→ WHAT YOU ARE ASKED TO DO: Only one stretch of the records below should be repeated. It starts with the line containing "(668, 558) none" and goes on through the line containing "[162,236,179,248] 3d -> [277,525,303,540] 3D", exactly as written.

→ EXTRACTED RECORDS:

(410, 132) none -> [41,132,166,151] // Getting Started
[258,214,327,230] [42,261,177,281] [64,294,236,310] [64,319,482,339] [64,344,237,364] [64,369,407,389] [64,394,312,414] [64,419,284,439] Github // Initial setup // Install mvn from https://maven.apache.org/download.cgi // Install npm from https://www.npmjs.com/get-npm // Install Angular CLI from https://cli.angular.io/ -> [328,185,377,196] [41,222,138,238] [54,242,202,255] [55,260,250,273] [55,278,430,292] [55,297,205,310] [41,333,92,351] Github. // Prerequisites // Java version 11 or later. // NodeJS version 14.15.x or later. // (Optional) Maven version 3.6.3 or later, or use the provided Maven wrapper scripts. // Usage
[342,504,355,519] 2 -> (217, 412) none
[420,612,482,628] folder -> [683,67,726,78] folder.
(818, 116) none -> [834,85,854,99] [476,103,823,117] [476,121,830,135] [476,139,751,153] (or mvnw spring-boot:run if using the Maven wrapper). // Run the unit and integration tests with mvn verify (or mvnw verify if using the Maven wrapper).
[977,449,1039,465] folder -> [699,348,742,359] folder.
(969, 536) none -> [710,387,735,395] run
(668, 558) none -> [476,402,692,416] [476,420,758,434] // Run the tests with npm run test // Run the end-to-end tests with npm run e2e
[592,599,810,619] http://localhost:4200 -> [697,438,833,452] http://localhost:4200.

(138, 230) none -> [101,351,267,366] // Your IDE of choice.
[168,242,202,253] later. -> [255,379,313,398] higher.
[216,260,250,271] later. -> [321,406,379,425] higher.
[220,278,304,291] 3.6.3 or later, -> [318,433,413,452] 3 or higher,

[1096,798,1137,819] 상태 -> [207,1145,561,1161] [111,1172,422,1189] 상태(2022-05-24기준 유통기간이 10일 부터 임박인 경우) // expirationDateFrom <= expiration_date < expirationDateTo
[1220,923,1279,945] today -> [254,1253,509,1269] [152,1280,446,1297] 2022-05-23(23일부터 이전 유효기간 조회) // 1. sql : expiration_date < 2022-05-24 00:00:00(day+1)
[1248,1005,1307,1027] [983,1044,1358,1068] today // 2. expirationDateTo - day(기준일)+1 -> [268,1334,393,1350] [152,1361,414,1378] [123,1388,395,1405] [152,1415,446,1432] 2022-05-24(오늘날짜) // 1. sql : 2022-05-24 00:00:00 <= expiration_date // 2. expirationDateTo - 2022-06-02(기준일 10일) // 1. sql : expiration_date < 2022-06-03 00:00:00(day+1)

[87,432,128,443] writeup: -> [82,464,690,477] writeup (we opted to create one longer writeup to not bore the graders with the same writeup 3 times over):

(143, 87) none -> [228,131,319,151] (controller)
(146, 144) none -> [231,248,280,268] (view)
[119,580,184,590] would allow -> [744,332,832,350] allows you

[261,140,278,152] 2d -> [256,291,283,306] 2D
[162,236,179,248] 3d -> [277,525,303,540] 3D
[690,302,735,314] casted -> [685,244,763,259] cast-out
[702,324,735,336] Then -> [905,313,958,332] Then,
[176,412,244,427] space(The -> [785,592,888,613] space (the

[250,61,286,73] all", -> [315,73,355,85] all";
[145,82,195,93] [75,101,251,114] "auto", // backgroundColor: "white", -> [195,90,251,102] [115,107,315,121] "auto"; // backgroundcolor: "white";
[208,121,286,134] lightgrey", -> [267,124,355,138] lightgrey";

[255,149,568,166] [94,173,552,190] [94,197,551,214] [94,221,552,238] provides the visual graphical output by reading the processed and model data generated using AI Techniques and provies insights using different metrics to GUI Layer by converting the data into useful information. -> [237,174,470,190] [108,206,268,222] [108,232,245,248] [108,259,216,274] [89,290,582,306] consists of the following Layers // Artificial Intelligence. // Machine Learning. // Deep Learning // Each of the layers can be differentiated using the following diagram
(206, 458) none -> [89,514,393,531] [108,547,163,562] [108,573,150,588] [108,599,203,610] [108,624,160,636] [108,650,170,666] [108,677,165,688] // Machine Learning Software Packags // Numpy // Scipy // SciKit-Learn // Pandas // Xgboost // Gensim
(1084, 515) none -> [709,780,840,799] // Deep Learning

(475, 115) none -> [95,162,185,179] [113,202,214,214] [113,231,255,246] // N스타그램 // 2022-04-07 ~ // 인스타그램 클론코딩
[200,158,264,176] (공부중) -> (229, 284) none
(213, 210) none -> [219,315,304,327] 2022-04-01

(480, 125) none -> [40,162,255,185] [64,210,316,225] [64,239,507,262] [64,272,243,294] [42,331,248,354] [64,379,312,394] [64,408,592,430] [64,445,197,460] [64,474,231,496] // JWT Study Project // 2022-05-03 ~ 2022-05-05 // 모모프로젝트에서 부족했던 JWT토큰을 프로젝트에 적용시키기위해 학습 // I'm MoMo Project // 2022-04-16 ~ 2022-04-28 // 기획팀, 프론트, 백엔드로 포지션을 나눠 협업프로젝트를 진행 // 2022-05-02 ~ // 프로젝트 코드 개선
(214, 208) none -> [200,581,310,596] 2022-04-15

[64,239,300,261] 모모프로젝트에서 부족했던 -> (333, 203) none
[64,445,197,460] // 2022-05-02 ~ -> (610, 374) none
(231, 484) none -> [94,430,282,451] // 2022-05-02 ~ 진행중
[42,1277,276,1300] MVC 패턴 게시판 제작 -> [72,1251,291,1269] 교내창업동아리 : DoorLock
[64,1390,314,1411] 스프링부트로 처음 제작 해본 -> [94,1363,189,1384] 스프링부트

→ REPLY TO THE TASK:
(668, 558) none -> [476,402,692,416] [476,420,758,434] // Run the tests with npm run test // Run the end-to-end tests with npm run e2e
[592,599,810,619] http://localhost:4200 -> [697,438,833,452] http://localhost:4200.

(138, 230) none -> [101,351,267,366] // Your IDE of choice.
[168,242,202,253] later. -> [255,379,313,398] higher.
[216,260,250,271] later. -> [321,406,379,425] higher.
[220,278,304,291] 3.6.3 or later, -> [318,433,413,452] 3 or higher,

[1096,798,1137,819] 상태 -> [207,1145,561,1161] [111,1172,422,1189] 상태(2022-05-24기준 유통기간이 10일 부터 임박인 경우) // expirationDateFrom <= expiration_date < expirationDateTo
[1220,923,1279,945] today -> [254,1253,509,1269] [152,1280,446,1297] 2022-05-23(23일부터 이전 유효기간 조회) // 1. sql : expiration_date < 2022-05-24 00:00:00(day+1)
[1248,1005,1307,1027] [983,1044,1358,1068] today // 2. expirationDateTo - day(기준일)+1 -> [268,1334,393,1350] [152,1361,414,1378] [123,1388,395,1405] [152,1415,446,1432] 2022-05-24(오늘날짜) // 1. sql : 2022-05-24 00:00:00 <= expiration_date // 2. expirationDateTo - 2022-06-02(기준일 10일) // 1. sql : expiration_date < 2022-06-03 00:00:00(day+1)

[87,432,128,443] writeup: -> [82,464,690,477] writeup (we opted to create one longer writeup to not bore the graders with the same writeup 3 times over):

(143, 87) none -> [228,131,319,151] (controller)
(146, 144) none -> [231,248,280,268] (view)
[119,580,184,590] would allow -> [744,332,832,350] allows you

[261,140,278,152] 2d -> [256,291,283,306] 2D
[162,236,179,248] 3d -> [277,525,303,540] 3D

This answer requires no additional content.